Nanook’s Thailand Revised
I have been wanting to write and comment on many of the readers' submissions over the last 2 months or so but every time I set out to, it seems that someone submits a piece and writes much of what I was going to write. I am a relative newcomer to the Thailand scene. My first visit was in 2012 for about 4 months and then again for a year in 2013 – 2014. I left just before the coup, not because of the coup but to return to work as I wasn’t quite ready to retire. I do find some of the writings about the good old days rather trying at times. We can’t go backwards.

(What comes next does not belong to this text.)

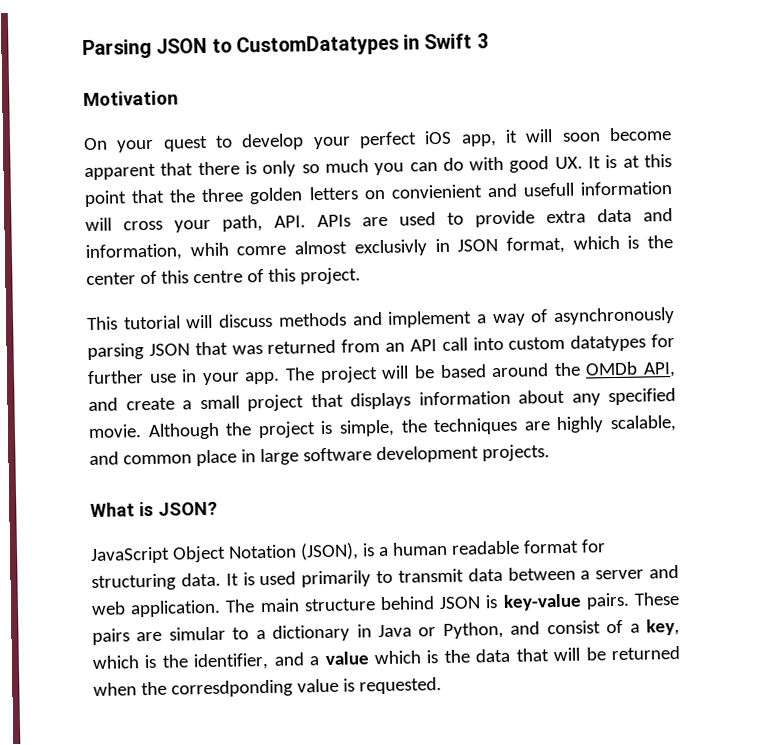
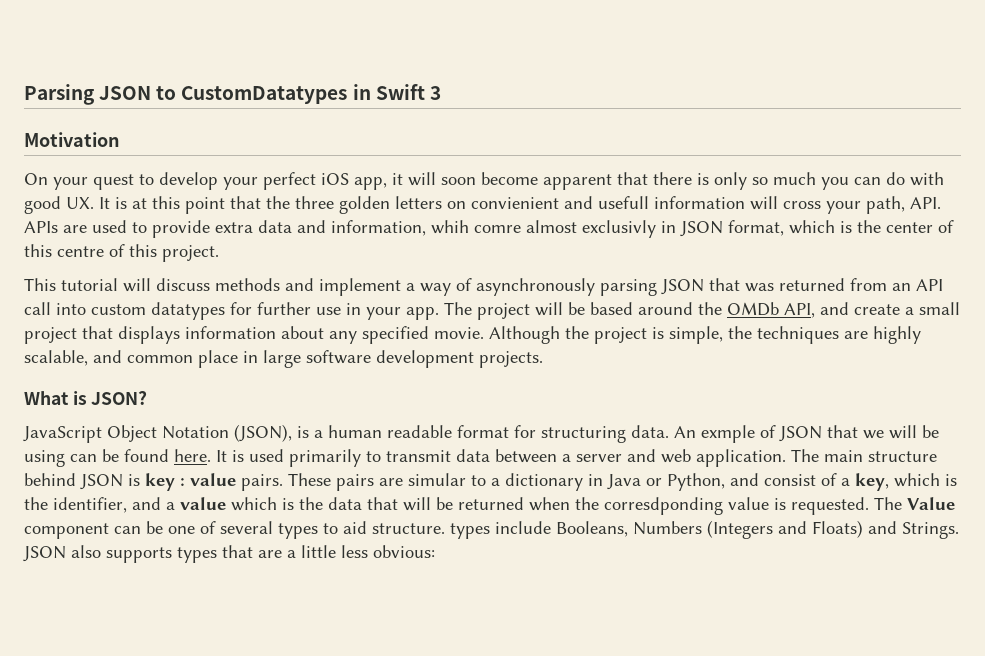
(221, 579) none -> [674,425,939,443] [24,449,211,467] An exmple of JSON that we will be using can be found here.
[502,593,582,611] key-value -> [145,473,236,491] key : value
(442, 686) none -> [874,497,955,510] [24,520,959,539] [23,545,435,563] The Value component can be one of several types to aid structure. types include Booleans, Numbers (Integers and Floats) and Strings. JSON also supports types that are a little less obvious:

I have read and heard countless stories of “Thai girl done me wrong” and have also been lightly burned by a Thai girl or two. However, when I returned to the States plastered all over the media was the story of the 80ish wealthy Jewish NBA team owner who was fleeced by his mixed race young girlfriend. Lose your house to a Thai girl? This guy was played for a few billion USD NBA franchise. Race baited by his young girlfriend this guy was made out to be worse than an axe murderer by the press for a few words said in jealously taken out of context. The press made him sound like the Grand Wizard of the KKK. The power of the PC mafia destroyed this guy. So are the Thai women all that bad? Is it any better in the West? Is it different? Try looking at a woman with ‘elevator’ eyes here at work and get dragged into HR and sent to a reeducation camp.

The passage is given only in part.